Showbiz
Joanna Taylor
Feb 12, 2021
Britney Spears’s treatment by her fans, family and the media during her rise to fame is being reassessed in what many hope is a more socially-conscious era.
People are sharing magazine covers and interviews from Spears’s youth in the wake of the Framing Britney Spears documentary and changes made to her controversial conservatorship to highlight the damaging treatment she was subjected to.
One such interview, dating back to 2003, was conducted by Fox News host Tucker Carlson – then aCNN commentator.
At the start of the interview, Carlson showed the then 21-year-old Spears a magazine cover in which she’s clutching her stomach with the caption “Britney’s belly busting lunch”.
Despite having not seen the cover before, Spears took it in her stride, coolly responding “I guess my food must have been really good.”

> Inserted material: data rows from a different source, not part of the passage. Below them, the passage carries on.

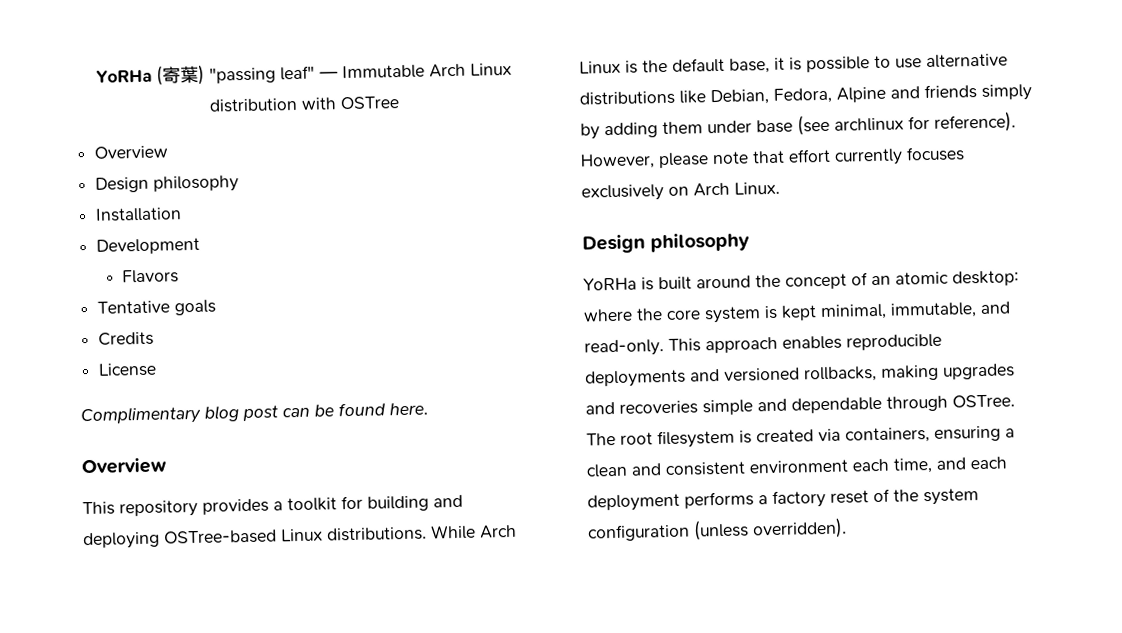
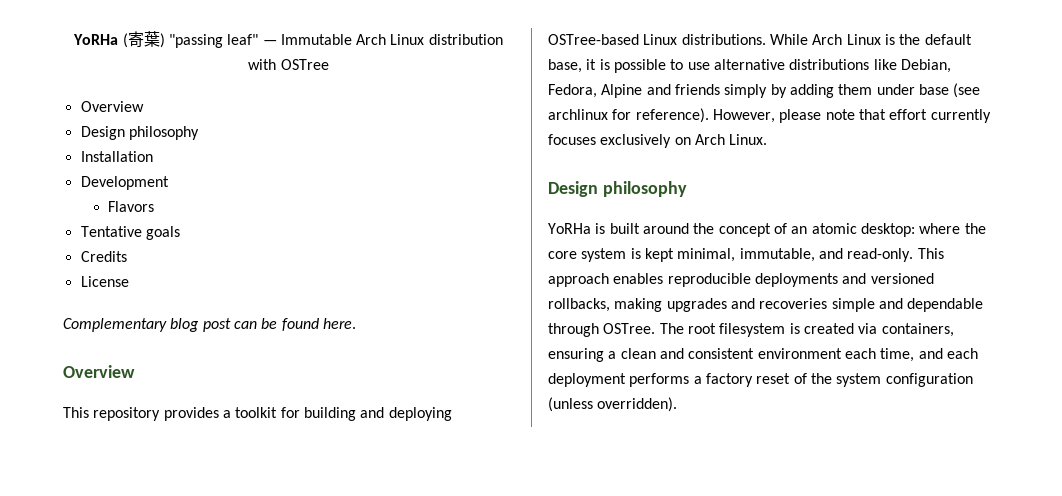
- Complimentary blog post can be found here.
+ Complementary blog post can be found here.

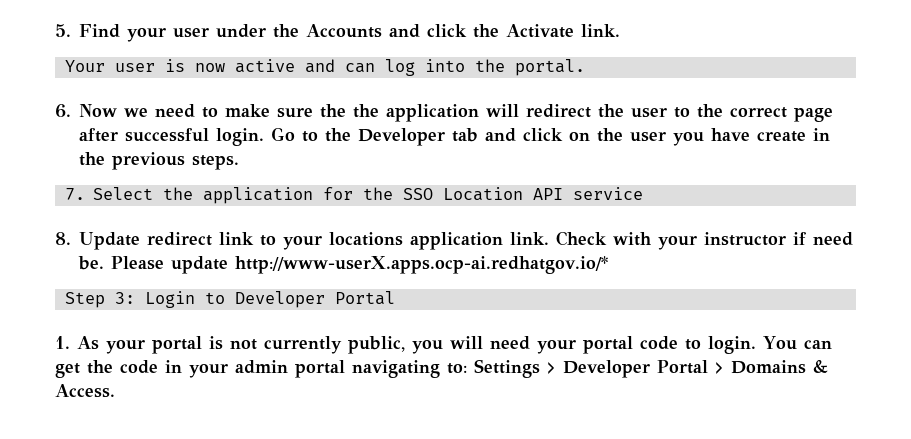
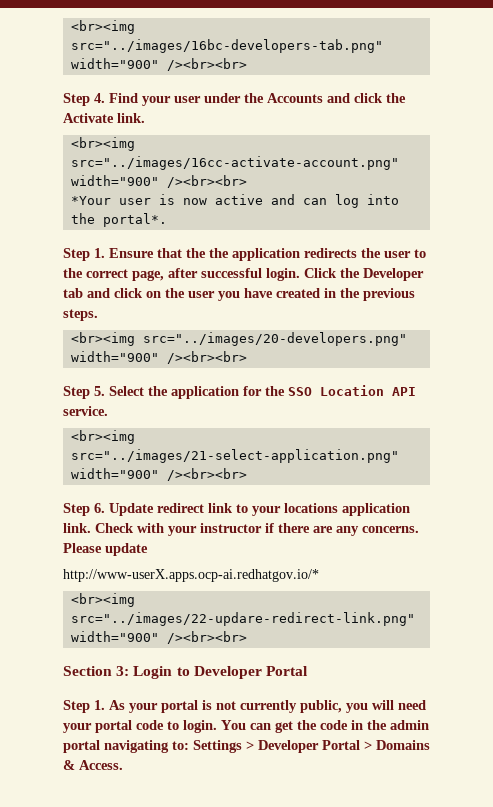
- 5. Find your user under the Accounts and click the Activate link.
+ <br><img src="../images/16bc-developers-tab.png" width="900" /><br><br>
+ Step 4. Find your user under the Accounts and click the Activate link.
- Your user is now active and can log into the portal.
- 6. Now we need to make sure the the application will redirect the user to the correct page after successful login.
+ <br><img src="../images/16cc-activate-account.png" width="900" /><br><br>
+ *Your user is now active and can log into the portal*.
+ Step 1. Ensure that the the application redirects the user to the correct page, after successful login.
- Go to the Developer tab and click on the user you have create in the previous steps.
+ Click the Developer tab and click on the user you have created in the previous steps.
- 7. Select the application for the SSO Location API service
- 8. Update redirect link to your locations application link.
+ <br><img src="../images/20-developers.png" width="900" /><br><br>
+ Step 5. Select the application for the SSO Location API service.
+ <br><img src="../images/21-select-application.png" width="900" /><br><br>
+ Step 6. Update redirect link to your locations application link.
- Check with your instructor if need be.
+ Check with your instructor if there are any concerns.
- Please update http://www-userX.apps.ocp-ai.redhatgov.io/*
+ Please update
+ http://www-userX.apps.ocp-ai.redhatgov.io/*
- Step 3: Login to Developer Portal
+ <br><img src="../images/22-updare-redirect-link.png" width="900" /><br><br>
+ Section 3: Login to Developer Portal
- 1. As your portal is not currently public, you will need your portal code to login.
+ Step 1. As your portal is not currently public, you will need your portal code to login.
- You can get the code in your admin portal navigating to: Settings > Developer Portal > Domains & Access.
+ You can get the code in the admin portal navigating to: Settings > Developer Portal > Domains & Access.

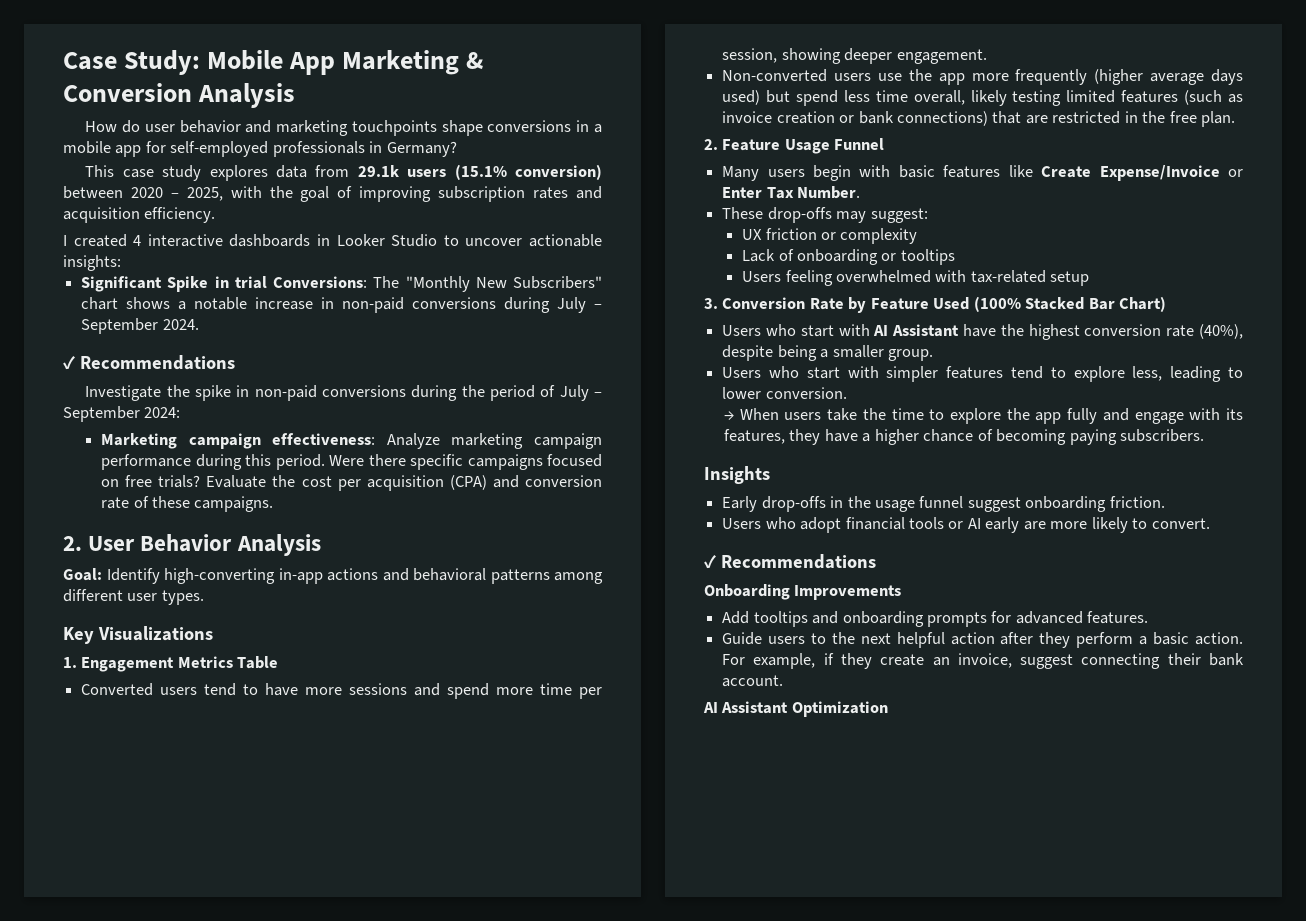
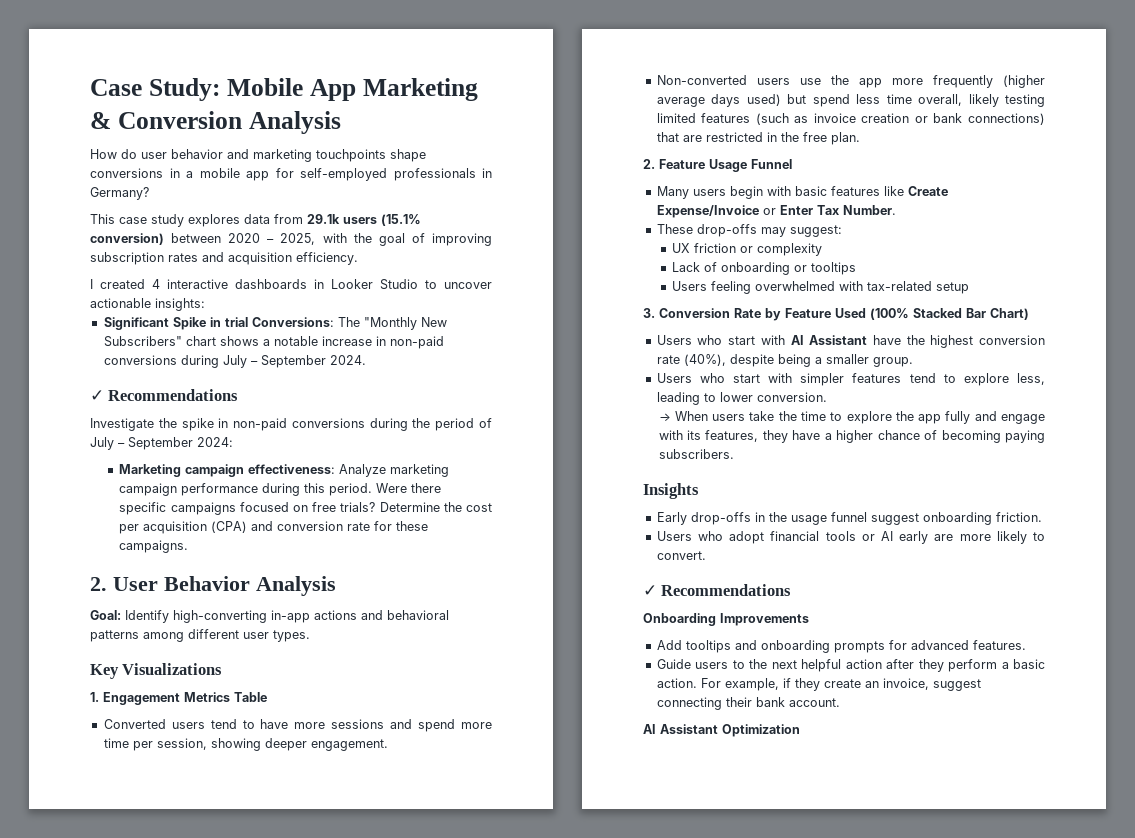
- Evaluate the cost per acquisition (CPA) and conversion rate of these campaigns.
+ Determine the cost per acquisition (CPA) and conversion rate for these campaigns.

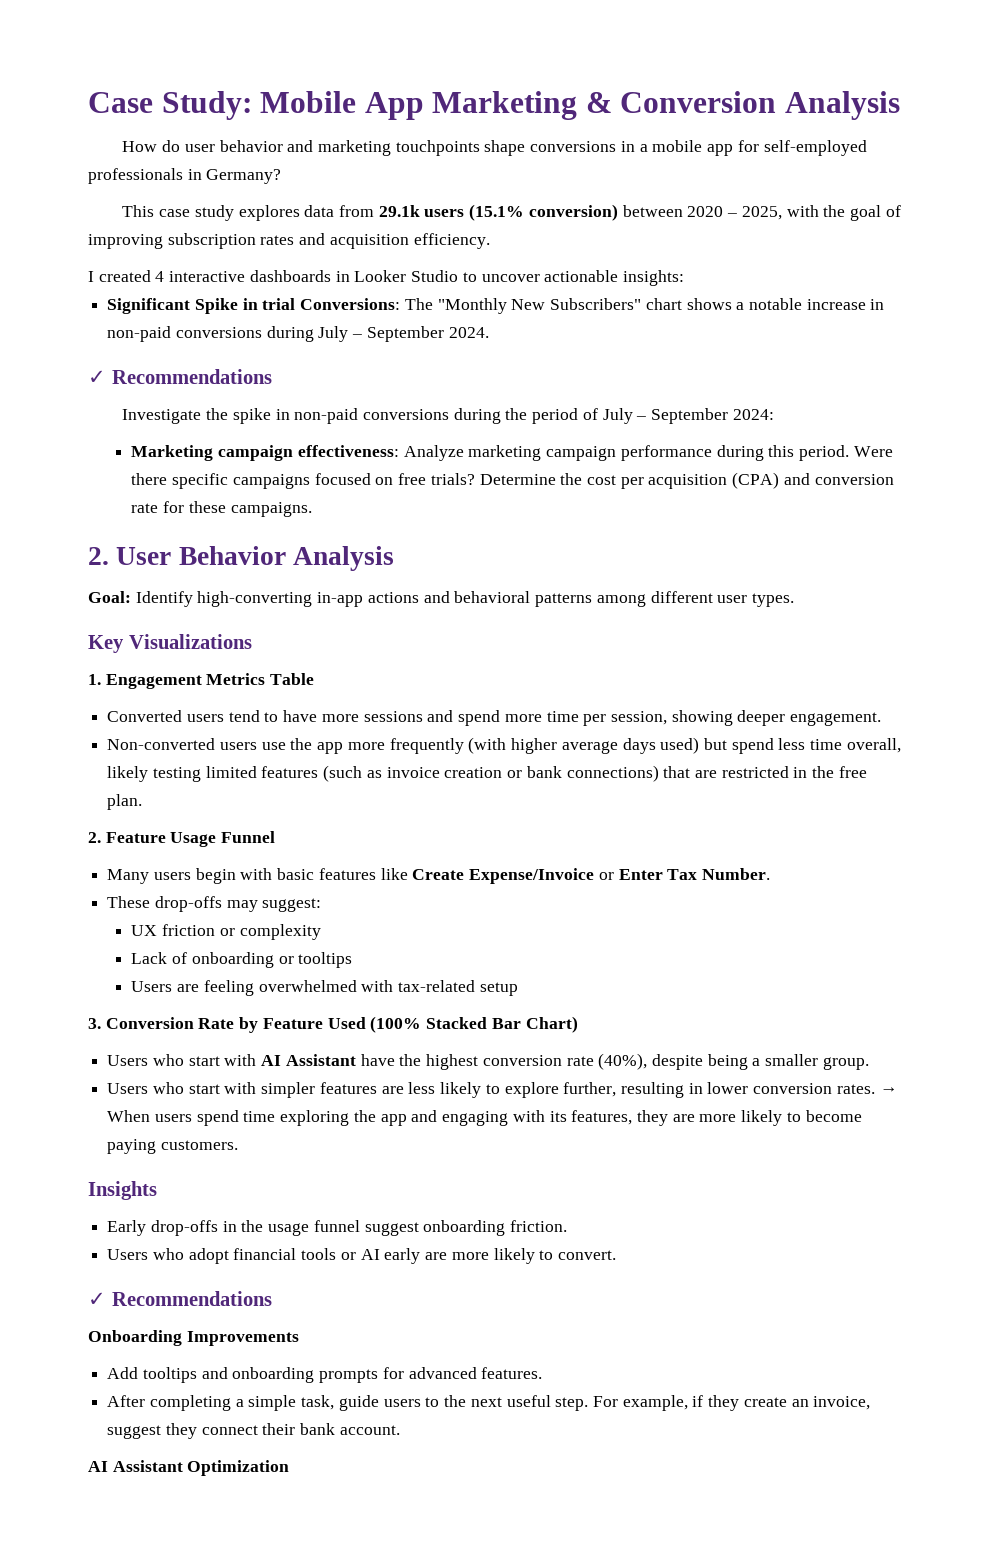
- Non-converted users use the app more frequently (higher average days used) but spend less time overall, likely testing limited features (such as invoice creation or bank connections) that are restricted in the free plan.
+ Non-converted users use the app more frequently (with higher average days used) but spend less time overall, likely testing limited features (such as invoice creation or bank connections) that are restricted in the free plan.
- Users feeling overwhelmed with tax-related setup
+ Users are feeling overwhelmed with tax-related setup
- Users who start with simpler features tend to explore less, leading to lower conversion.
- → When users take the time to explore the app fully and engage with its features, they have a higher chance of becoming paying subscribers.
+ Users who start with simpler features are less likely to explore further, resulting in lower conversion rates. → When users spend time exploring the app and engaging with its features, they are more likely to become paying customers.
- Guide users to the next helpful action after they perform a basic action.
+ After completing a simple task, guide users to the next useful step.
- For example, if they create an invoice, suggest connecting their bank account.
+ For example, if they create an invoice, suggest they connect their bank account.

Carlson also asked the star which kind of Pepsi she drinks, seemingly sceptical that Spears was really a fan of the product she was known for promoting.
Once again, Spears has the perfect response: “my favourite kind of Pepsi? Pepsi’s Pepsi”.
Remember when Britney destroyed Tucker Carlson? Ahead of her time. https://t.co/1q8gD6M9We— sam greisman (@sam greisman) 1613083168
He also asked her about her kiss with Madonna (and what her mother thought about it) and change in image from her Mickey Mouse Club days.
Because, you know, it’s unusual for a child to grow up.
Carlson’s post-interview conversation with CNN host Anderson Cooper also caused revulsion. After Cooper quipped about Spears’s chewing gum, Carlson said:
“She seemed very young. Younger than a person who would bear her midriff. I mean, the impression I came away with was that it would be wrong to have adult thoughts about Britney Spears. She may be 21 but she seems, again, young.”
Cooper than commented that he doubts Spears really watches CNN as she claimed.
Later in his career, Carlson made openly misogynistic comments about Spears. He called her and Paris Hilton “the biggest white whores in America” on his radio show in the Noughties.
The unearthed comment caused controversy when Carlson’s own reputation was reassessed in 2019.